** Work instruction **
Out of the lines below, please list those that hold the string "VSync".

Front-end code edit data
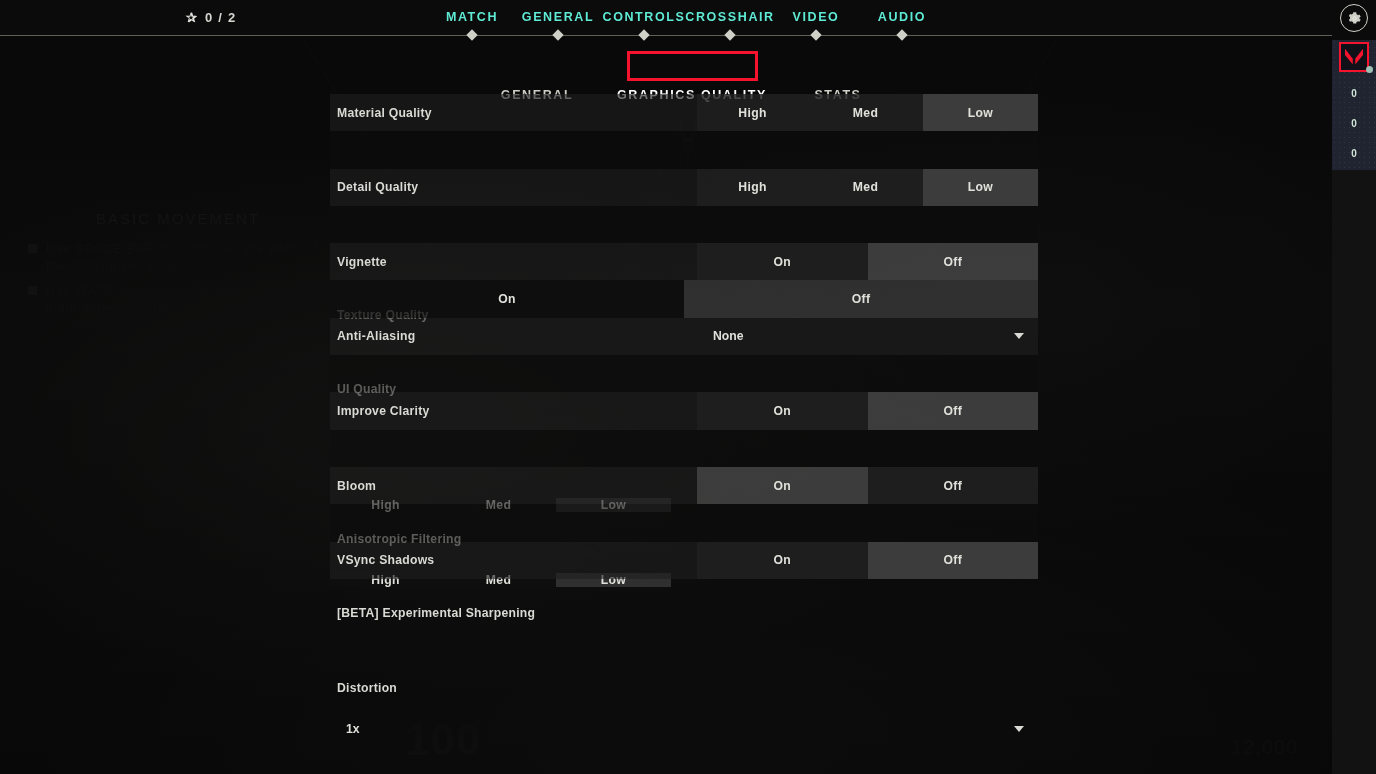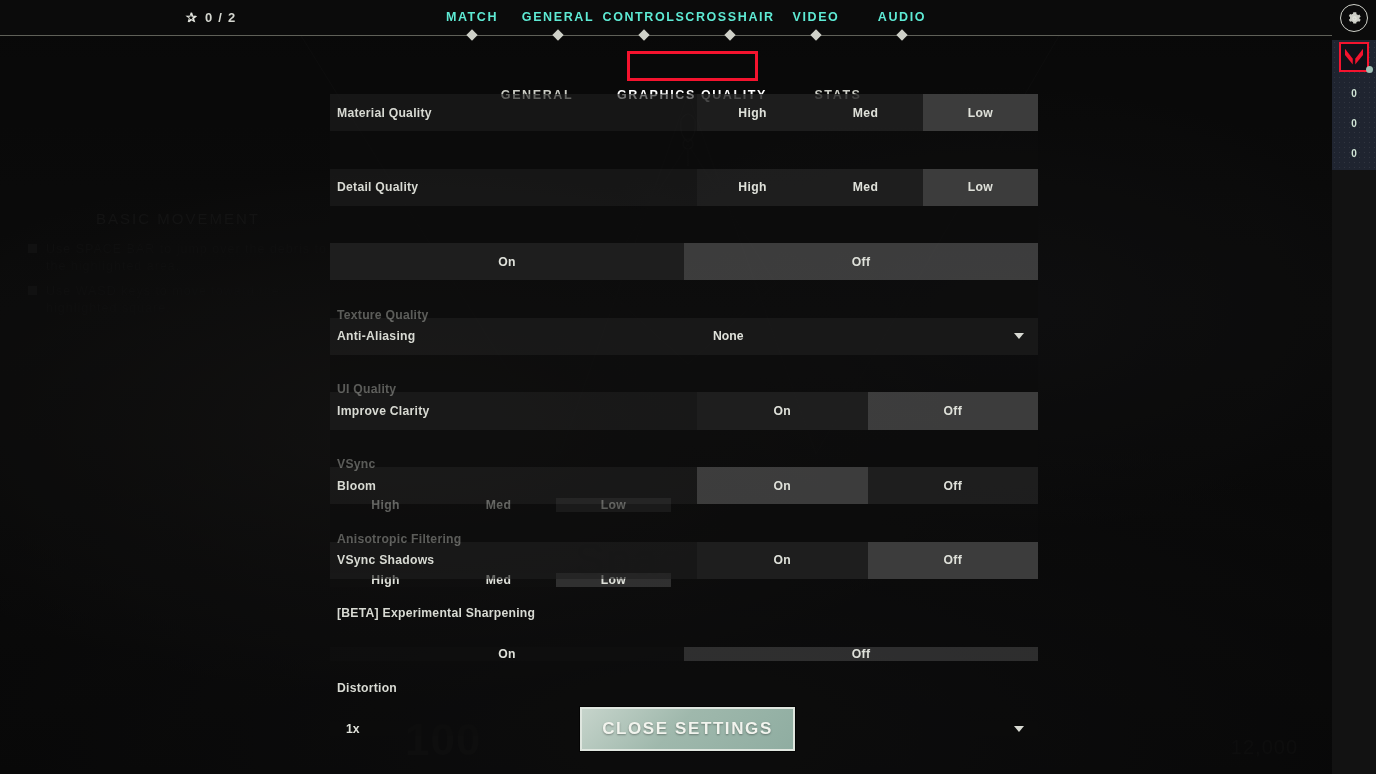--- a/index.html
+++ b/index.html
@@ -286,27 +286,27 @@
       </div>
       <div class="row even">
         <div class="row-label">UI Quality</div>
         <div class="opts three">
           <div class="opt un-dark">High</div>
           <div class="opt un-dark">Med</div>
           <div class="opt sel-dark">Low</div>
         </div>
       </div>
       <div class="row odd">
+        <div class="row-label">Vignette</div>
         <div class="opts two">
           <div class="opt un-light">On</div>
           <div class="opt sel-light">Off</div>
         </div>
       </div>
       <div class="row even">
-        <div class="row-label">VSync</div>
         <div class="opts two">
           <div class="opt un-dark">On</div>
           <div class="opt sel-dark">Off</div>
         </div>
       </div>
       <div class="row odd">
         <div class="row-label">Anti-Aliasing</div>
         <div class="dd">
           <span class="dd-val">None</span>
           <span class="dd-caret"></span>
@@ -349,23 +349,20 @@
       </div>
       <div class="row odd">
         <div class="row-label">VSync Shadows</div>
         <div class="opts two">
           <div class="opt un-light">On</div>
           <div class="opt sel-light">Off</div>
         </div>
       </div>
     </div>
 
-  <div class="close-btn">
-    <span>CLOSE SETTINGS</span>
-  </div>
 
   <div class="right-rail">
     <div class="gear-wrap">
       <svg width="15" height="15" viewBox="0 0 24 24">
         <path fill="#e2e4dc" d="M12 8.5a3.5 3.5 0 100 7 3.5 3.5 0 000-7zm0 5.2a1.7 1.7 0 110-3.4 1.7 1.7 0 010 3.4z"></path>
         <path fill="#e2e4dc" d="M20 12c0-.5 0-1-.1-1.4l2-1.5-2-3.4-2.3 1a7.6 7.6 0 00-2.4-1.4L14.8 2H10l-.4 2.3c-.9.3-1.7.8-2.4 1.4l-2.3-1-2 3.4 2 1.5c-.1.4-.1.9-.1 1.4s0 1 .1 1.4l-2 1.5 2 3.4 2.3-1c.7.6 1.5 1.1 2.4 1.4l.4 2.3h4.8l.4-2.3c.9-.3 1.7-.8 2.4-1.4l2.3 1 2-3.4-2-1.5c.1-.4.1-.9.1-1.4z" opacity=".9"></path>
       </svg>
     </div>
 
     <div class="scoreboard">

** Answer to the exercise **
-        <div class="row-label">VSync</div>
         <div class="row-label">VSync Shadows</div>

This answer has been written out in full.